Saturday, March 12, 2005

Shabbat in review

I was not in the mood this week. I did not want to cook and I did not want company.

I did both!

Seven seminary girls plus one of MB’s friends from school.

I made them all eat elsewhere Friday night as we were invited out for the meal.

Shabbat allows us to visit with friends and people we would otherwise not make the time to see. We share a meal or two with them and talk about our lives and commonalities.

Friday night we ate by a family who made aliyah 6 months after us – in the middle of the school year. They brought their son, an instant friend for DB. For that we are very thankful!

I found myself full of envy, though. This family came after us, and not only is the wife already working, but they bought, built and have moved into a beautiful new home on the yishuv. How come some people can figure out what they want, make the decision and just do it? And others of us are still stuck not knowing? It left me feeling very frustrated. Her kitchen was spacious and gorgeous! They are settled and comfortable.

What’s wrong with us?

I digress…

On the walk back home after dinner, Ari stopped at a Shalom Zochar (A Friday night celebration when a new baby boy is born.) I was too tired, and just wanted to be home in my cluttered, disorganized, tiny kitchened house---to pout. So I pulled my anti-social self and brought ELY home. And for the first time I fell asleep on a Friday night before my kids came home.
I awoke Saturday morning with a headache that did not leave me all day. Even my kids were telling me to smile. I just wanted to be in bed – NOT playing hostess. But play hostess I did.

MB took ELY to a friend’s house after lunch and I slept for two hours. I did not want to get up, but dragged myself out of bed and once again served the third Shabbat meal. More food and more hostessing…

For the first time in a long time I was relieved for Shabbat to be over.

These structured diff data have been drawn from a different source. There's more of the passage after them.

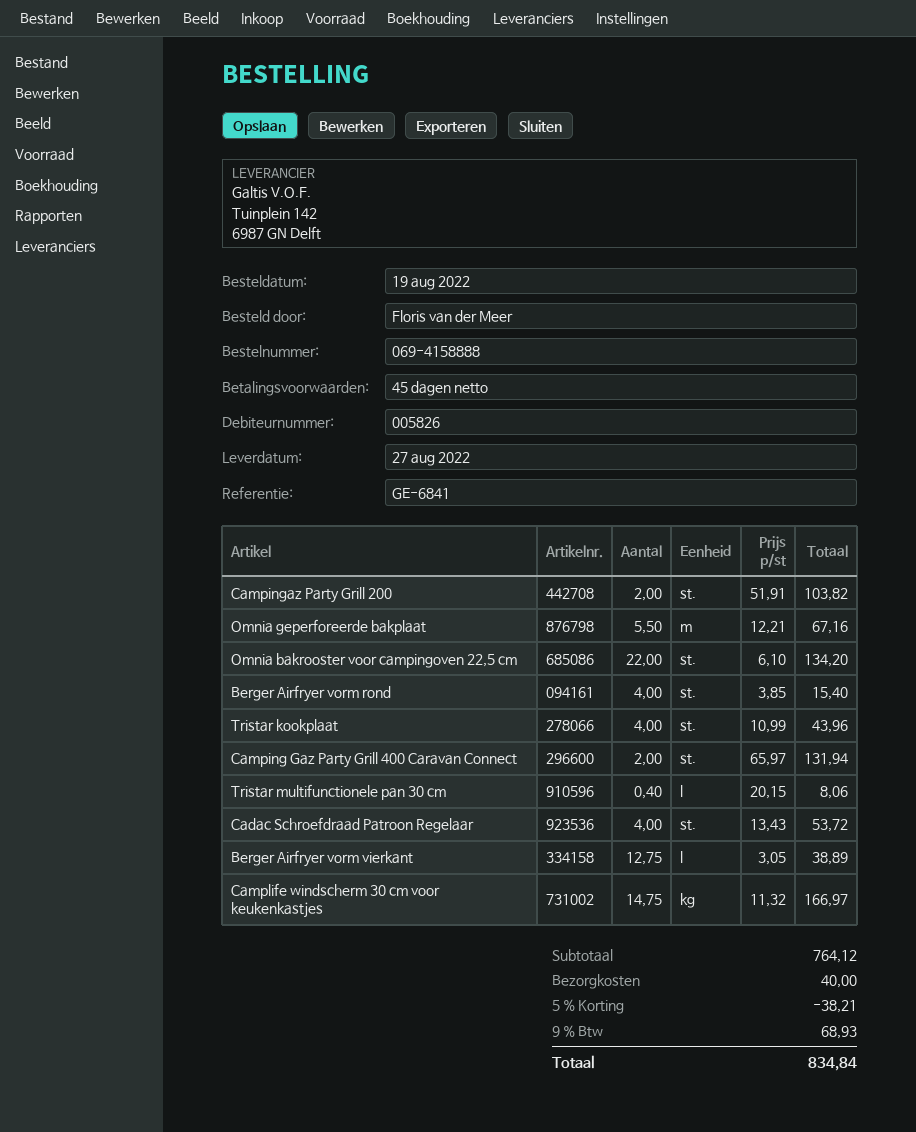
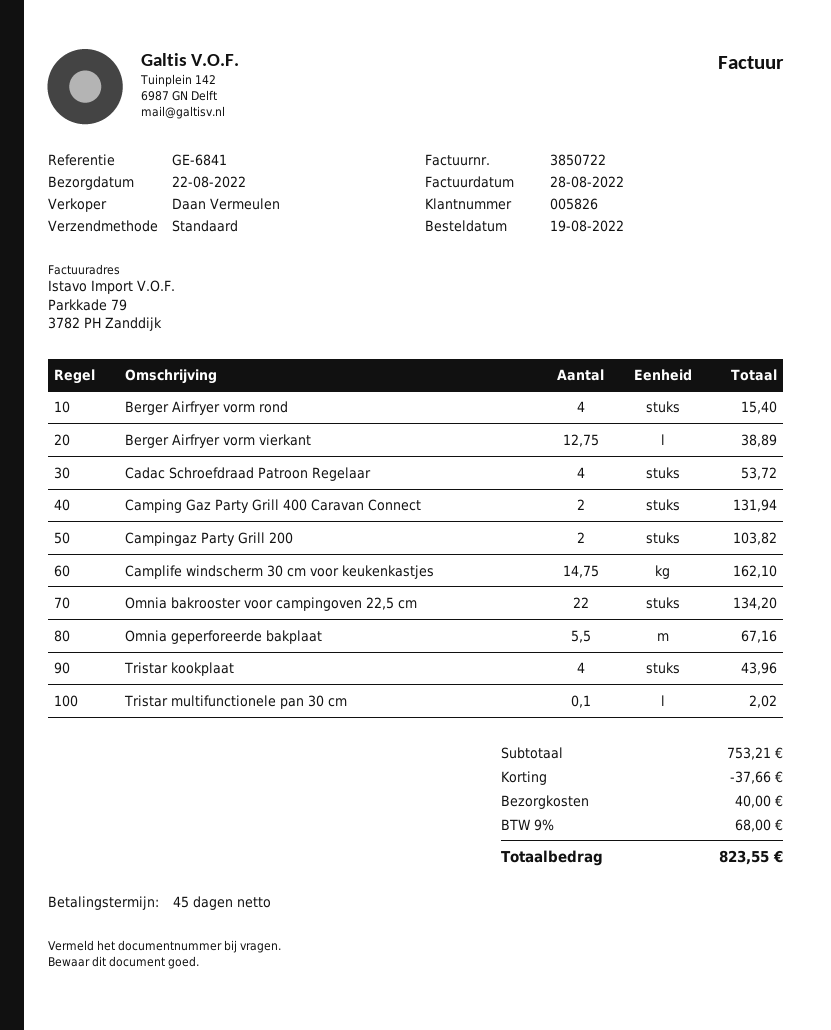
delivery date: 2022-08-27 -> 2022-08-22
Tristar multifunctionele pan 30 cm: 0.4 for 8.06 -> 0.1 for 2.02
Camplife windscherm 30 cm voor keukenkastjes: 14.75 for 166.97 -> 14.75 for 162.10
subtotal: 764.12 -> 753.21
discount: 38.21 -> 37.66
tax: 9% = 68.93 -> 9% = 68.00
total: 834.84 -> 823.55

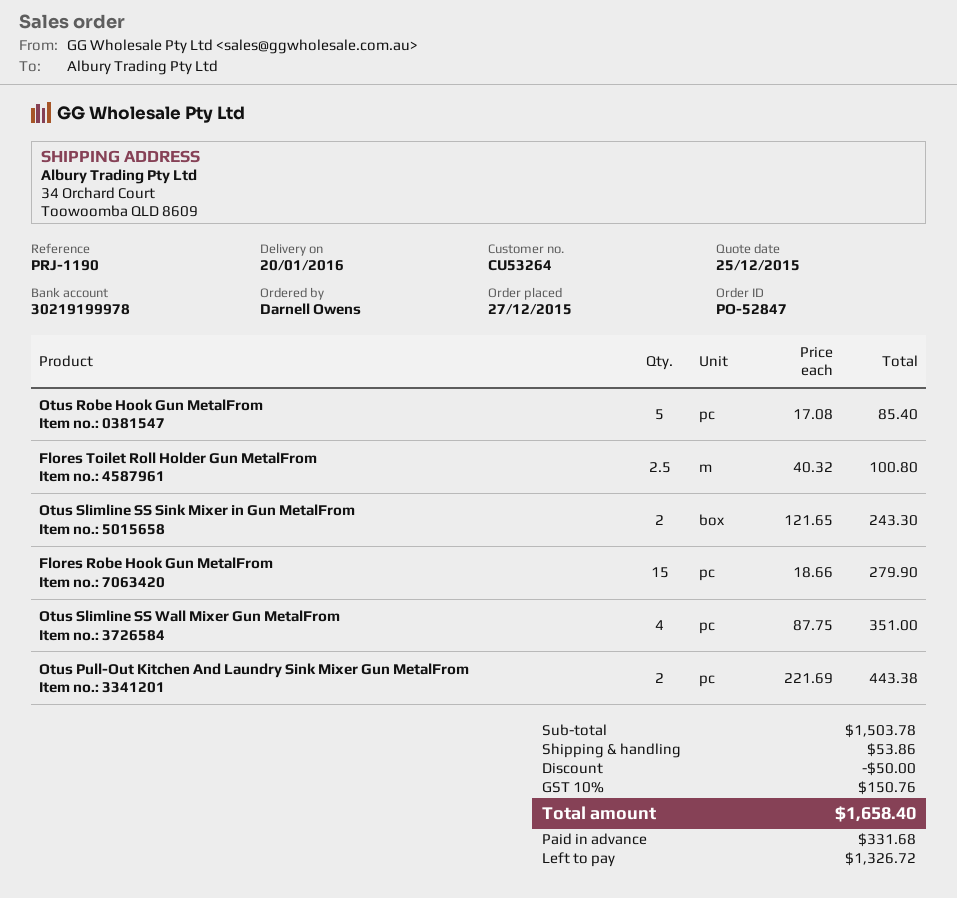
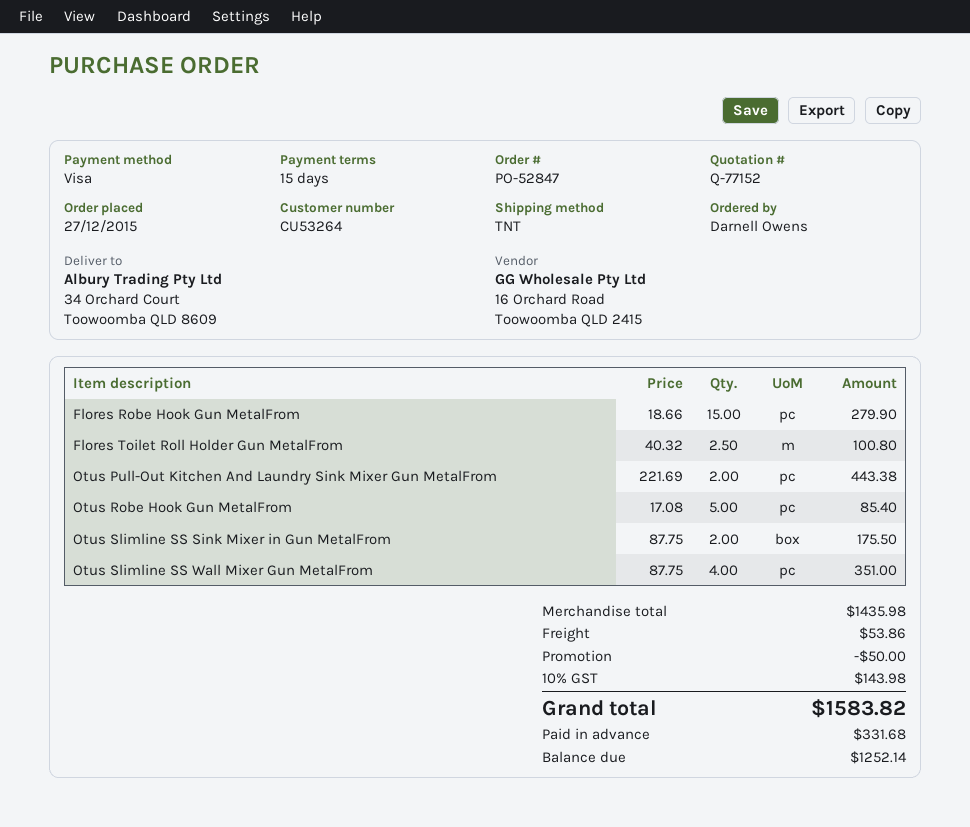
Otus Slimline SS Sink Mixer in Gun MetalFrom: 2 x 121.65 = 243.30 -> 2 x 87.75 = 175.50
subtotal: 1503.78 -> 1435.98
tax: 10% = 150.76 -> 10% = 143.98
total: 1658.40 -> 1583.82
balance: 1326.72 -> 1252.14

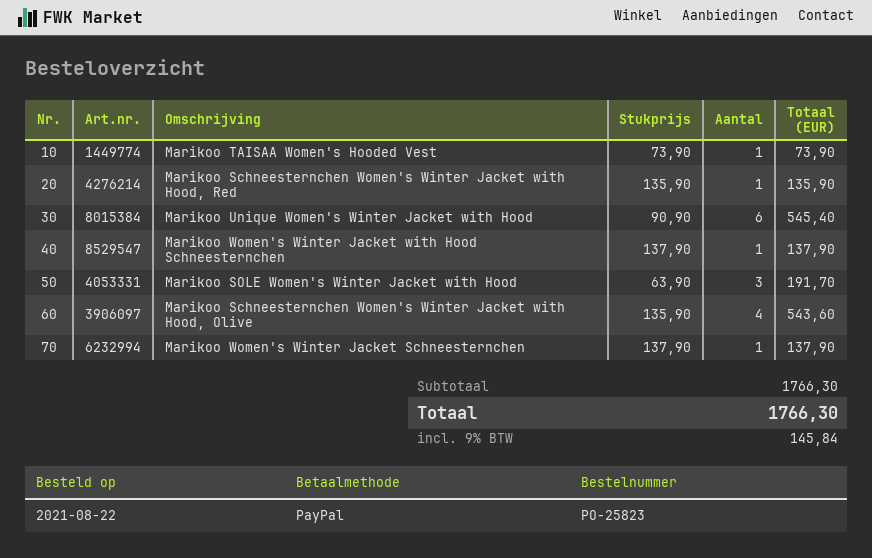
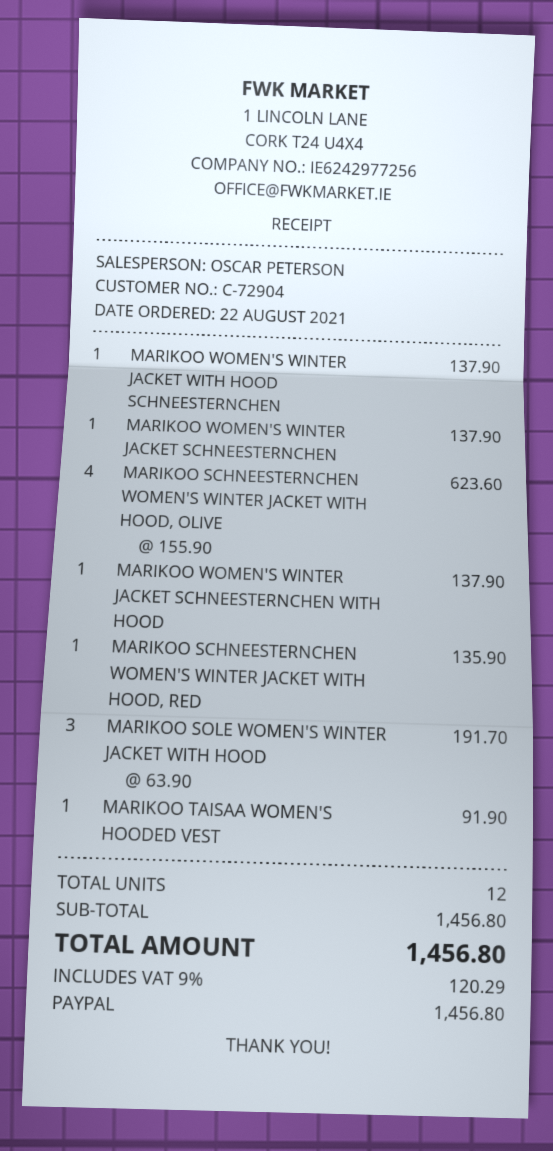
Marikoo TAISAA Women's Hooded Vest: 1 x 73.90 = 73.90 -> 1 x 91.90 = 91.90
Marikoo Unique Women's Winter Jacket with Hood: 6 x 90.90 = 545.40 -> none
Marikoo Schneesternchen Women's Winter Jacket with Hood, Olive: 4 x 135.90 = 543.60 -> 4 x 155.90 = 623.60
MARIKOO WOMEN'S WINTER JACKET SCHNEESTERNCHEN WITH HOOD: none -> 1 x 137.90 = 137.90
subtotal: 1766.30 -> 1456.80
tax: 9% = 145.84 -> 9% = 120.29
total: 1766.30 -> 1456.80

Next week will be more girls. I hope I am more in the mood and headache free. What are these headaches about? I wonder…

Back to life this week. Gosh, I hope we can make a decision we are happy with. I am so afraid of upsetting my kids if we have to move. They are happy here, but we just can’t afford to stay. And if there is a better school for DB in another area, then we need to move. Ugh!

Shavuah Tov. I hope YOUR week is happy!

4 Comments:

At 4:33 AM, Anonymous Anonymous said...

SB, one word, "Sarno".
Love
BB

 
At 3:21 PM, Blogger Special Ed said...

Next time have ely "get sick" then leave em fending for themselves :)

 
At 8:31 PM, Blogger houseofjoy said...

Everyone has the neighbor who has the perfect house and the perfect life. The ones who have everything flowing right. The thing is that it isn't really true. That neighbor has her own stuff and is probably sitting around envying someone elses creativity or the fact that they read a book or keep a blog or have a career or something.
Oh, and there is a viral headache going around that makes you want to hide in a dark room forever.
A beautiful six bedroom house just opened up on my yishuv if you want to come be our neighbors.
Beth

 
At 6:56 PM, Anonymous Anonymous said...

Spaz
You are loved. You will make a good choice in time. Smile!